Dataset excerpts Start Marker

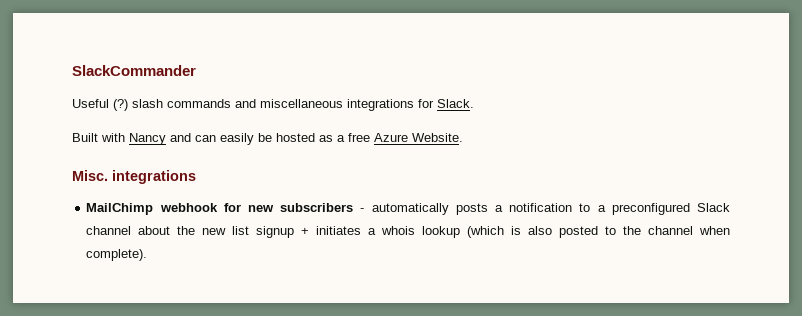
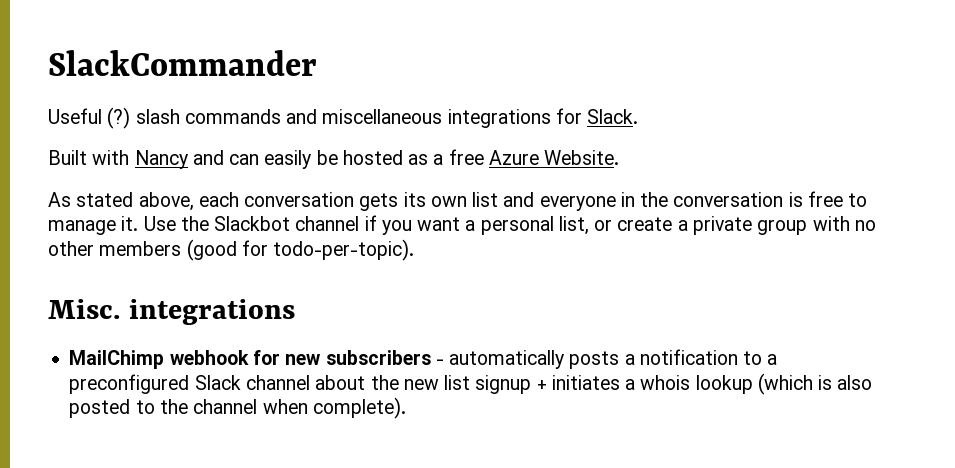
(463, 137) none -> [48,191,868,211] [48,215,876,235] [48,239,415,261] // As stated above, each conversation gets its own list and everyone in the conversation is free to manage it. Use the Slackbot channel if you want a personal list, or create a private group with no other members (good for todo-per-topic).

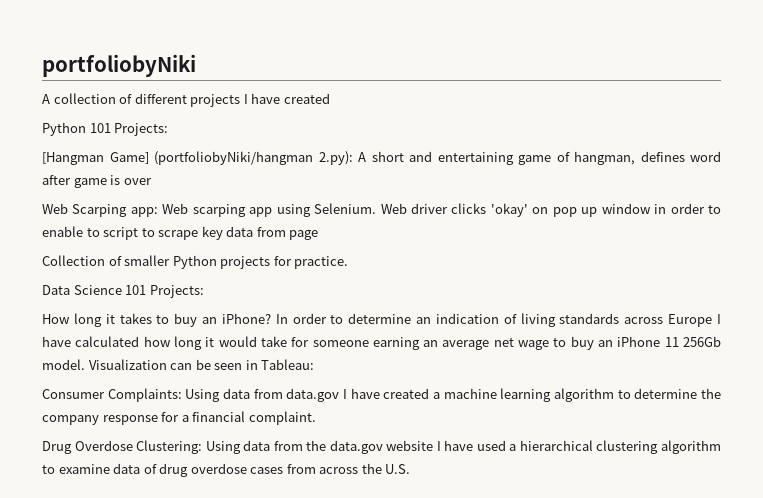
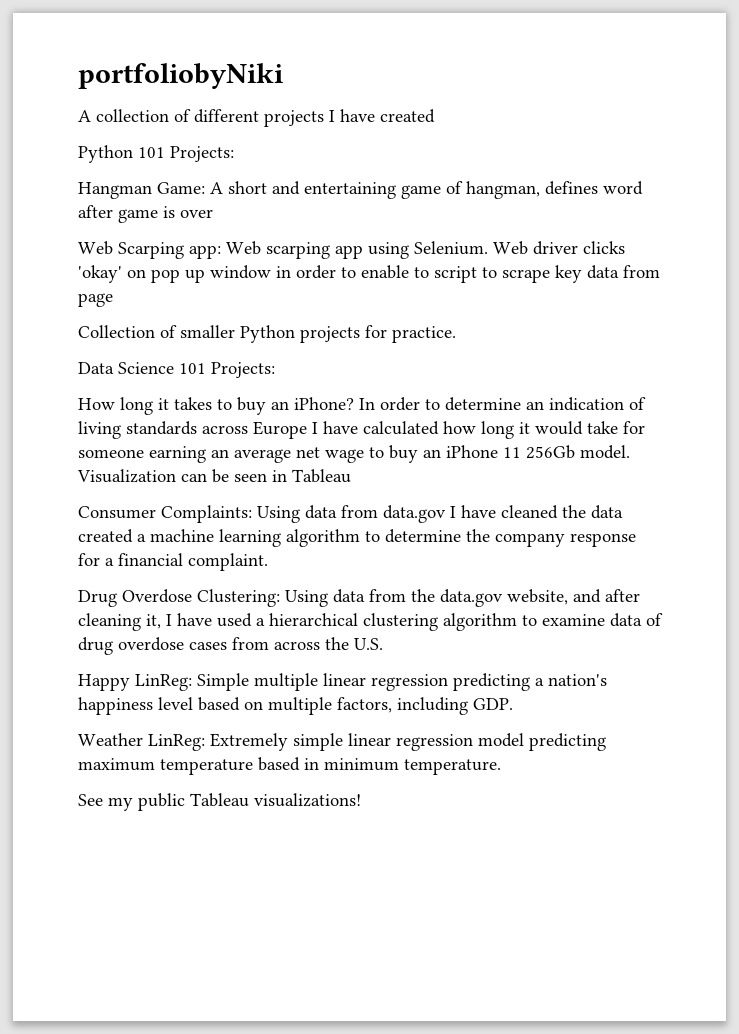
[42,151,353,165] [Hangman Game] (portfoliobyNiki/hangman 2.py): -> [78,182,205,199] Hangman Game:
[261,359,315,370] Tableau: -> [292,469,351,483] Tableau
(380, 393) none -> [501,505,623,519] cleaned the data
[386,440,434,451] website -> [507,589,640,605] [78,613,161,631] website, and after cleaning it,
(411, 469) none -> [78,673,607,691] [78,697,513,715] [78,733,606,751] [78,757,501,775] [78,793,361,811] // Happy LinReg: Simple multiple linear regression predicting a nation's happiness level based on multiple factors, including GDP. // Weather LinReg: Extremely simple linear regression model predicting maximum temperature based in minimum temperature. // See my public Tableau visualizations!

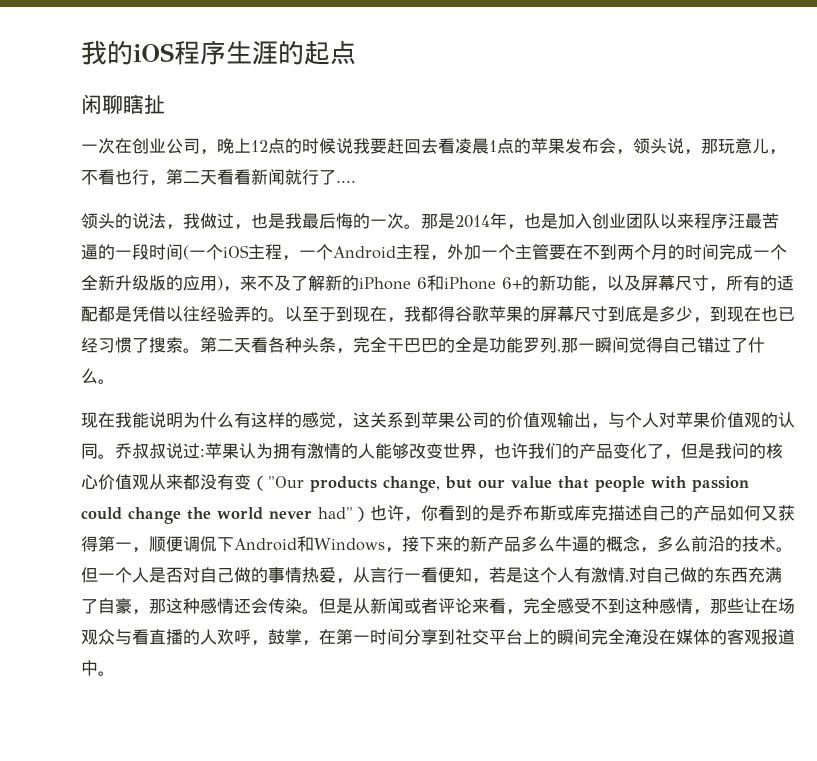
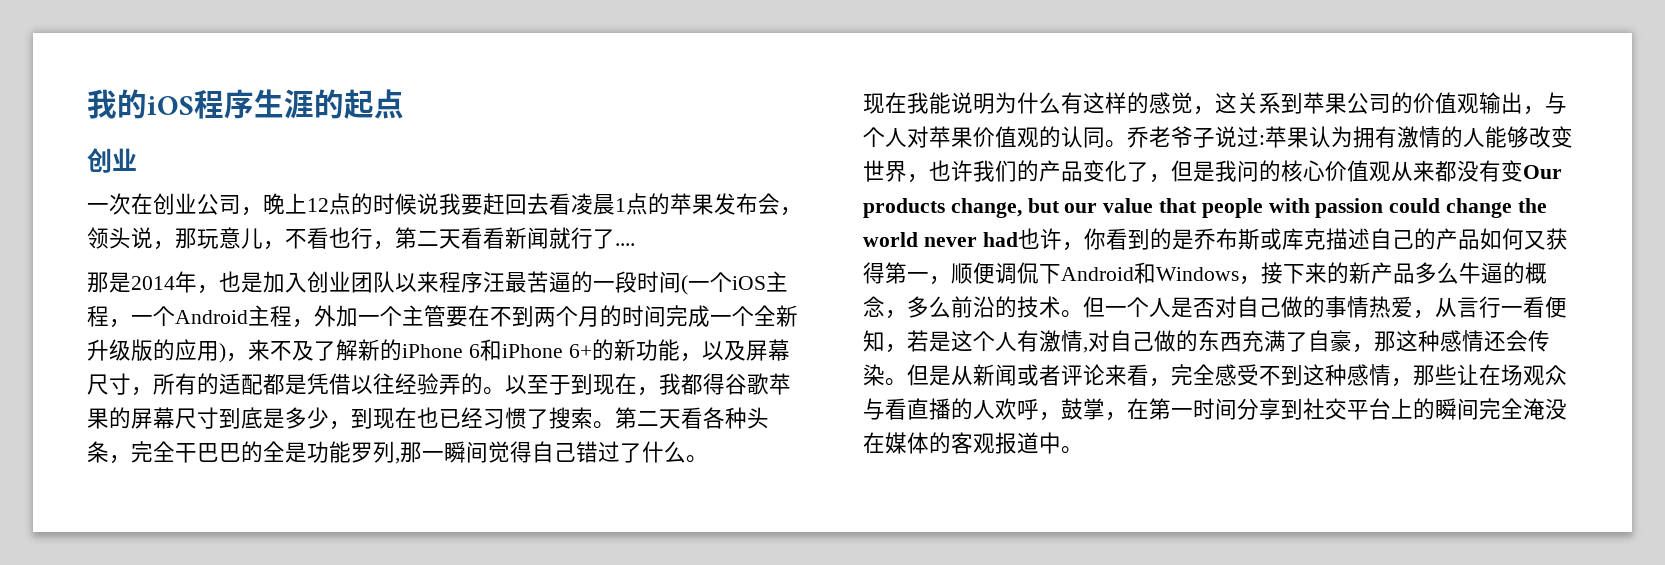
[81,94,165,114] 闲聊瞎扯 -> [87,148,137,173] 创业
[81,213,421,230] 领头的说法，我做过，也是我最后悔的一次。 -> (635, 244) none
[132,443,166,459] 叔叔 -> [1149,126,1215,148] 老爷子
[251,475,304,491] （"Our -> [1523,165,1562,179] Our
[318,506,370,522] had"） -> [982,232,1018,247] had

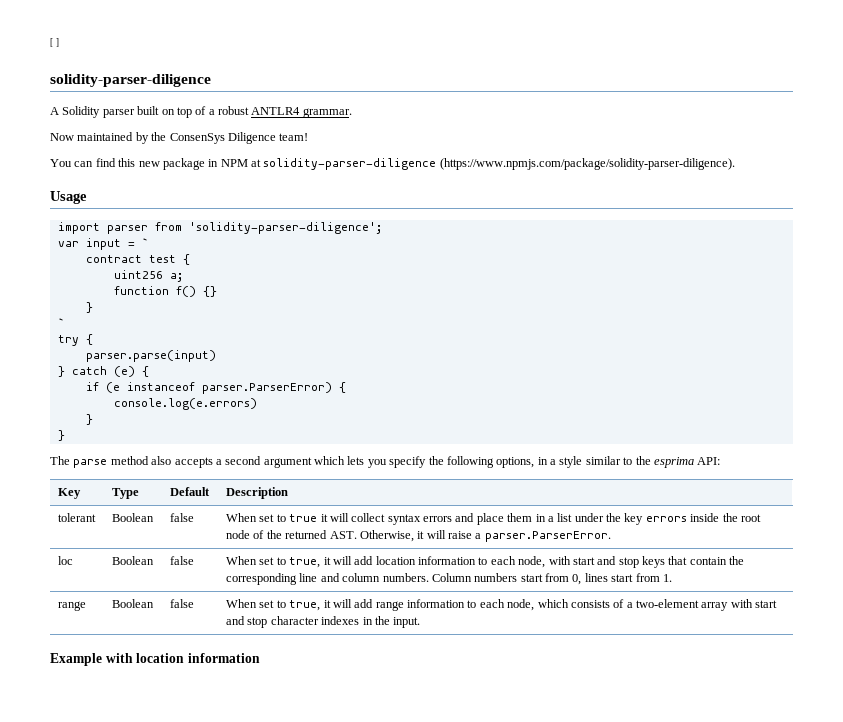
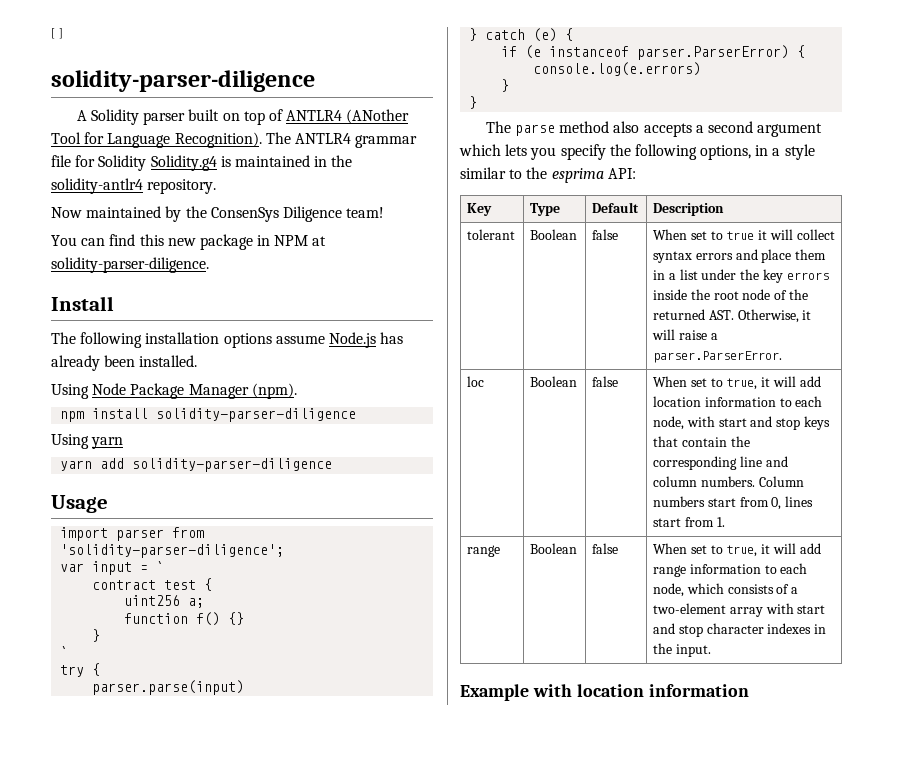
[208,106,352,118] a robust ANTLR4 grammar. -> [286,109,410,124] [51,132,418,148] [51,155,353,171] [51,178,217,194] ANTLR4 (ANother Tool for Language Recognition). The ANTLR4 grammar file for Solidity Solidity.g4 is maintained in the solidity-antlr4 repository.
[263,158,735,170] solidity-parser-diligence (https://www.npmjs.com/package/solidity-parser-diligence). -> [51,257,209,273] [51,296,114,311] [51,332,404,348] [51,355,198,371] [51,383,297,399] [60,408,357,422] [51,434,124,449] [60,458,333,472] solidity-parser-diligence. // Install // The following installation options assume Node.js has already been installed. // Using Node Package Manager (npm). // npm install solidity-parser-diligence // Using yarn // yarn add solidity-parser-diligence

Dataset excerpts End Marker

— Directions —
Type the lines above out again exactly as they appear, skipping every picture.

— Output of the exercise —
(463, 137) none -> [48,191,868,211] [48,215,876,235] [48,239,415,261] // As stated above, each conversation gets its own list and everyone in the conversation is free to manage it. Use the Slackbot channel if you want a personal list, or create a private group with no other members (good for todo-per-topic).

[42,151,353,165] [Hangman Game] (portfoliobyNiki/hangman 2.py): -> [78,182,205,199] Hangman Game:
[261,359,315,370] Tableau: -> [292,469,351,483] Tableau
(380, 393) none -> [501,505,623,519] cleaned the data
[386,440,434,451] website -> [507,589,640,605] [78,613,161,631] website, and after cleaning it,
(411, 469) none -> [78,673,607,691] [78,697,513,715] [78,733,606,751] [78,757,501,775] [78,793,361,811] // Happy LinReg: Simple multiple linear regression predicting a nation's happiness level based on multiple factors, including GDP. // Weather LinReg: Extremely simple linear regression model predicting maximum temperature based in minimum temperature. // See my public Tableau visualizations!

[81,94,165,114] 闲聊瞎扯 -> [87,148,137,173] 创业
[81,213,421,230] 领头的说法，我做过，也是我最后悔的一次。 -> (635, 244) none
[132,443,166,459] 叔叔 -> [1149,126,1215,148] 老爷子
[251,475,304,491] （"Our -> [1523,165,1562,179] Our
[318,506,370,522] had"） -> [982,232,1018,247] had

[208,106,352,118] a robust ANTLR4 grammar. -> [286,109,410,124] [51,132,418,148] [51,155,353,171] [51,178,217,194] ANTLR4 (ANother Tool for Language Recognition). The ANTLR4 grammar file for Solidity Solidity.g4 is maintained in the solidity-antlr4 repository.
[263,158,735,170] solidity-parser-diligence (https://www.npmjs.com/package/solidity-parser-diligence). -> [51,257,209,273] [51,296,114,311] [51,332,404,348] [51,355,198,371] [51,383,297,399] [60,408,357,422] [51,434,124,449] [60,458,333,472] solidity-parser-diligence. // Install // The following installation options assume Node.js has already been installed. // Using Node Package Manager (npm). // npm install solidity-parser-diligence // Using yarn // yarn add solidity-parser-diligence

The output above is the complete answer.